# Notes on Gradient Descent and Its Variants

Gradient descent is an iterative optimization algorithm used to minimize a differentiable cost (or loss) function. The basic idea is to move in the direction opposite to the gradient of the function at the current point.
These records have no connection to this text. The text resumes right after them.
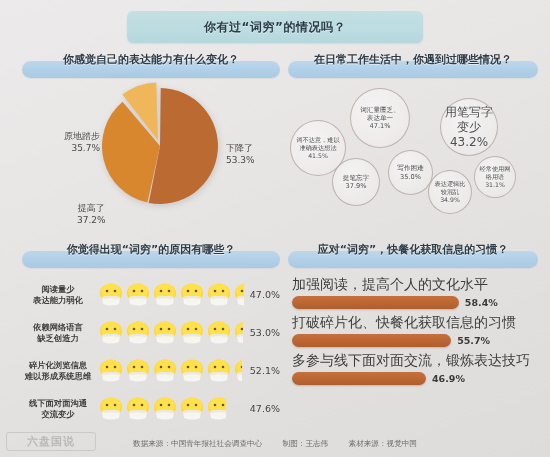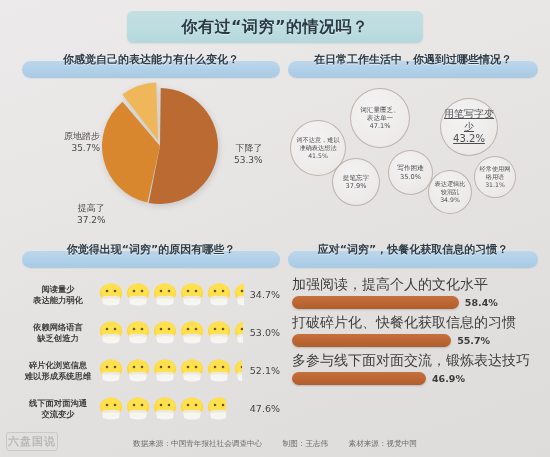--- a/index.html
+++ b/index.html
@@ -23,7 +23,7 @@
     box-shadow:0 1px 2px rgba(0,0,0,.07);
   }
   .main-title span{
-    font-size:16px;font-weight:bold;color:#2a3b46;letter-spacing:.5px;
+    font-size:12px;font-weight:bold;color:#2a3b46;letter-spacing:.5px;
     text-shadow:0 1px 0 rgba(255,255,255,.45);
   }
 

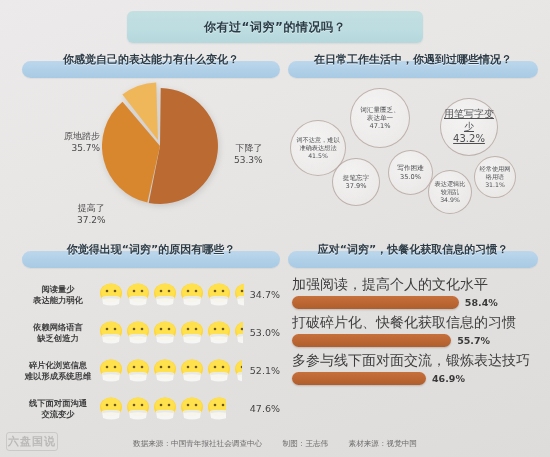--- a/index.html
+++ b/index.html
@@ -161,7 +161,7 @@
         <div class="bub" style="left: 62px; top: 6px; width: 60px; height: 60px; font-size: 6.6px; border: 1px solid rgba(160, 140, 130, 0.6); background: radial-gradient(circle at 40% 35%, rgba(255, 255, 255, 0.55), rgba(245, 243, 242, 0.18)); align-items: center;">
           <i>词汇量匮乏、<br>表达单一<br>47.1%</i>
         </div>
-        <div class="bub" style="left: 152px; top: 16px; width: 58px; height: 58px; font-size: 10px; border: 1px solid rgba(150, 130, 120, 0.55); background: radial-gradient(circle at 40% 35%, rgba(255, 255, 255, 0.55), rgba(245, 243, 242, 0.18)); text-decoration: underline;">
+        <div class="bub" style="left: 152px; top: 16px; width: 58px; height: 58px; font-size: 12px; border: 1px solid rgba(150, 130, 120, 0.55); background: radial-gradient(circle at 40% 35%, rgba(255, 255, 255, 0.55), rgba(245, 243, 242, 0.18));">
           <i>用笔写字变少<br>43.2%</i>
         </div>
         <div class="bub" style="left: 2px; top: 38px; width: 56px; height: 56px; font-size: 6.2px; border: 1px solid rgba(160, 140, 130, 0.6); background: radial-gradient(circle at 40% 35%, rgba(255, 255, 255, 0.55), rgba(245, 243, 242, 0.18));">

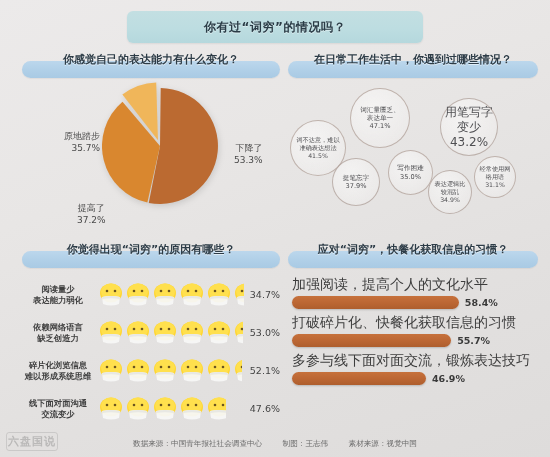--- a/index.html
+++ b/index.html
@@ -52,7 +52,7 @@
   .pie svg{display:block;overflow:visible;}
   .pie-lbl{position:absolute;font-size:9px;color:#4a4a4a;line-height:1.35;text-align:center;white-space:nowrap;}
   .pie-lbl b{font-weight:normal;display:block;}
-  #pie-l-down{left:212px;top:60px;text-align:right;}
+  #pie-l-down{left:196px;top:60px;text-align:left;padding-left:8px;}
   #pie-l-same{left:8px;top:48px;text-align:right;width:70px;}
   #pie-l-up{left:55px;top:120px;}
 

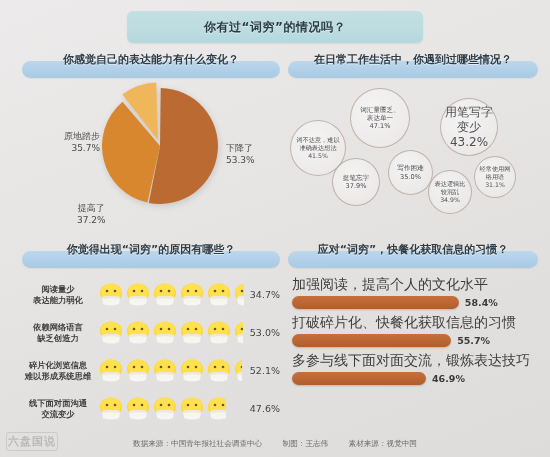--- a/index.html
+++ b/index.html
@@ -252,7 +252,7 @@
     </svg>
             </div>
           </div>
-          <div class="emo-pct">34.7%</div>
+          <div class="emo-pct">47.0%</div>
         </div>
         <div class="emo-row">
           <div class="emo-lbl">依赖网络语言<br>缺乏创造力</div>

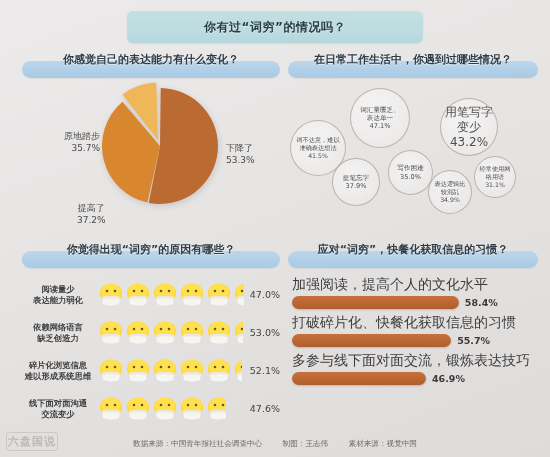--- a/index.html
+++ b/index.html
@@ -102,7 +102,7 @@
     position:absolute;left:6px;bottom:0;
     font-size:11px;font-weight:bold;color:rgba(120,120,120,.38);
     letter-spacing:1px;border:1px solid rgba(120,120,120,.22);
-    padding:1px 1px;border-radius:3px;
+    padding:1px 20px;border-radius:3px;
   }
   .foot-txt{
     position:absolute;left:0;right:0;bottom:2px;text-align:center;

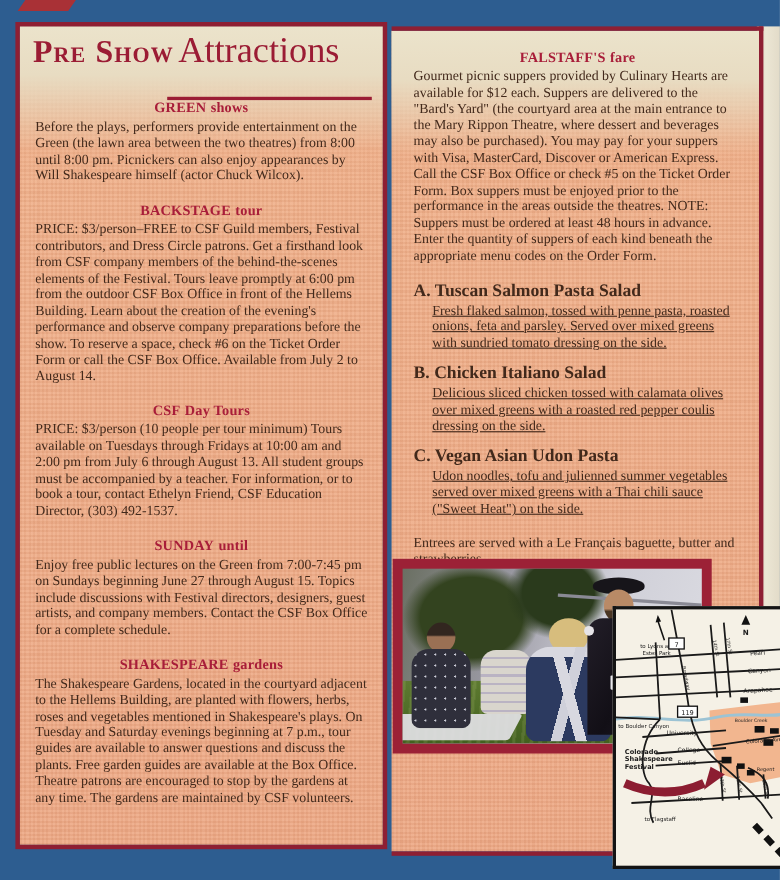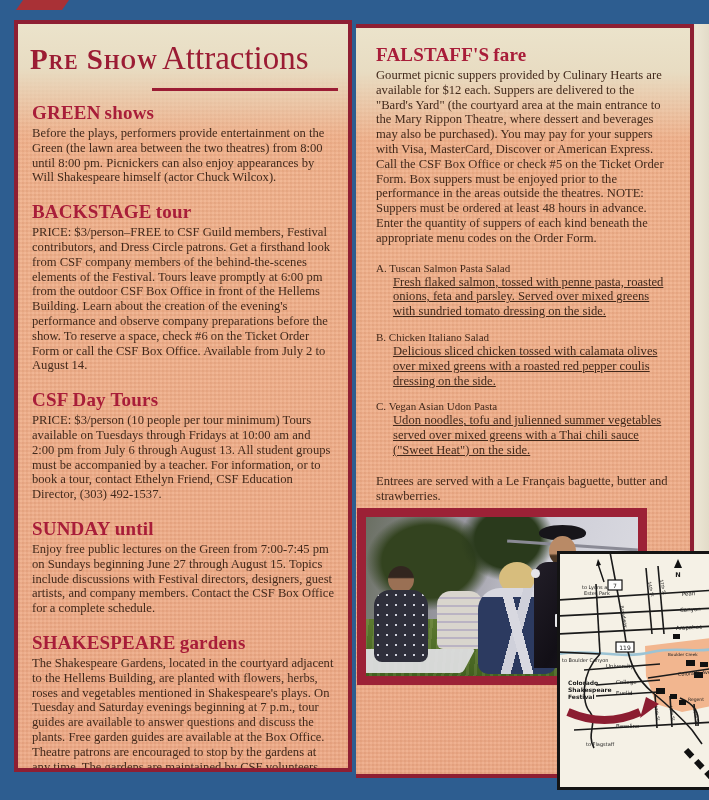--- a/index.html
+++ b/index.html
@@ -22,7 +22,7 @@
   .panel-right{left:356px;top:24px;width:338px;height:754px;
       border-top:4px solid #8e1f33;border-right:4px solid #8e1f33;border-bottom:4px solid #8e1f33;}
   
-  .title{position:relative;padding:16px 12px 0 12px;height:56px;}
+  .title{position:relative;padding:4px 12px 0 12px;height:56px;}
   .t1{font-variant:small-caps;font-size:29px;color:#9b1c34;letter-spacing:1px;font-weight:600;}
   .t2{font-size:33px;color:#9b1c34;font-weight:500;margin-left:4px;}
   .title-rule{position:absolute;left:134px;right:10px;top:64px;height:3px;background:#9b1c34;}

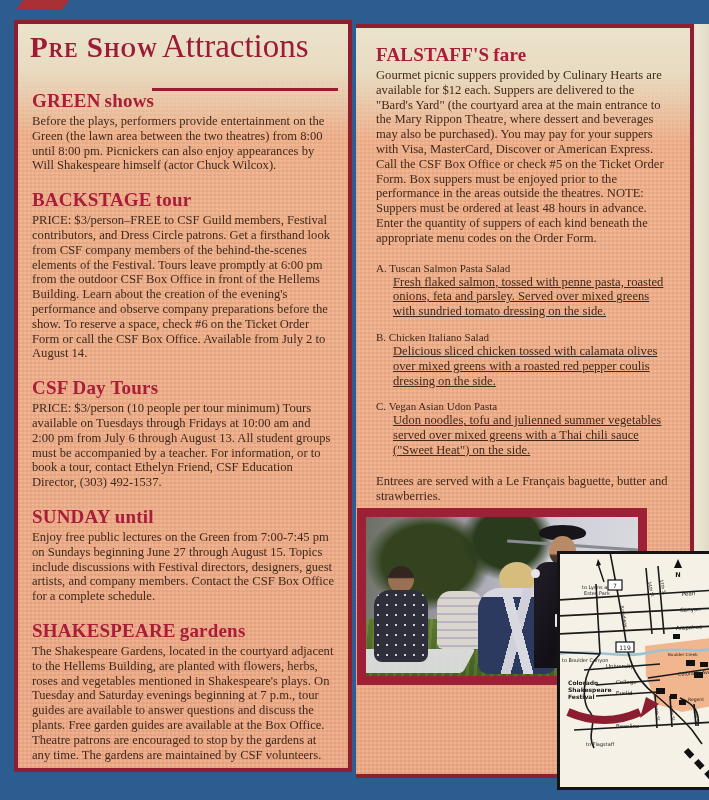--- a/index.html
+++ b/index.html
@@ -30,7 +30,7 @@
   .cols{padding:6px 14px 0 14px;}
   .panel-right .cols{padding:16px 16px 0 20px;}
   .sec{margin:0 0 16px 0;}
-  .sec-h{font-size:19px;font-weight:700;color:#a81d39;margin:0 0 2px 0;letter-spacing:.2px;}
+  .sec-h{font-size:13px;font-weight:700;color:#a81d39;margin:0 0 2px 0;letter-spacing:.2px;text-align:center;}
   .sec-h .rest{margin-left:4px;}
   .sec-b{font-size:12.6px;line-height:1.175;margin:0;}
   .menu-item{margin:12px 0 0 0;}

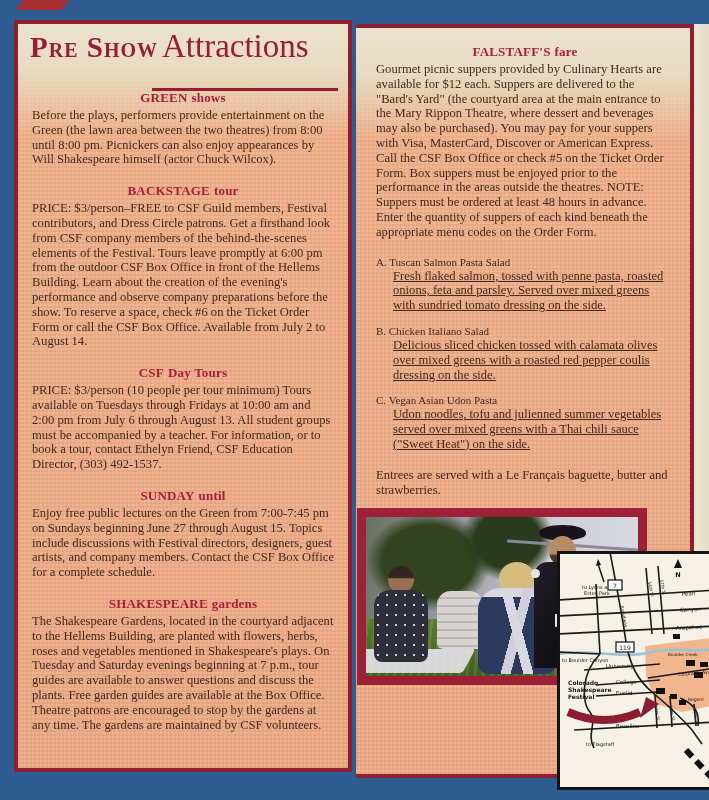--- a/index.html
+++ b/index.html
@@ -34,7 +34,7 @@
   .sec-h .rest{margin-left:4px;}
   .sec-b{font-size:12.6px;line-height:1.175;margin:0;}
   .menu-item{margin:12px 0 0 0;}
-  .mi-h{font-size:11px;font-weight:400;margin:0;}
+  .mi-h{font-size:16px;font-weight:700;margin:0;}
   .mi-d{font-size:12.6px;line-height:1.175;margin:1px 0 0 17px;text-decoration:underline;}
   .entrees{font-size:12.6px;line-height:1.175;margin:16px 0 0 0;}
This document covers:

1. **Gradient Descent (GD) – The Basic Concept** | [Link](https://github.com/AdilShamim8/50-Days-of-Machine-Learning/tree/main/Day%2033%20Gradient%20Descent)
2. **Batch Gradient Descent (BGD)** | [Link](https://github.com/AdilShamim8/50-Days-of-Machine-Learning/tree/main/Day%2034%20Types%20of%20Gradient%20Descent)
3. **Stochastic Gradient Descent (SGD)** | [Link](https://github.com/AdilShamim8/50-Days-of-Machine-Learning/tree/main/Day%2034%20Types%20of%20Gradient%20Descent)
4. **Mini-Batch Gradient Descent (MBGD)** | [Link](https://github.com/AdilShamim8/50-Days-of-Machine-Learning/tree/main/Day%2034%20Types%20of%20Gradient%20Descent)
5. **Python Code Examples**

---

## 1. Gradient Descent (GD) – The Basic Concept

At each iteration, the update for the parameters \( w \) is given by:

$$
w_{i+1} = w_i - \alpha \, \nabla J(w_i)
$$

- **\( w_i \)**: The parameter vector at iteration \( i \).
- **\( \alpha \)**: The learning rate (step size).
- **\( \nabla J(w_i) \)**: The gradient of the cost function \( J \) at \( w_i \).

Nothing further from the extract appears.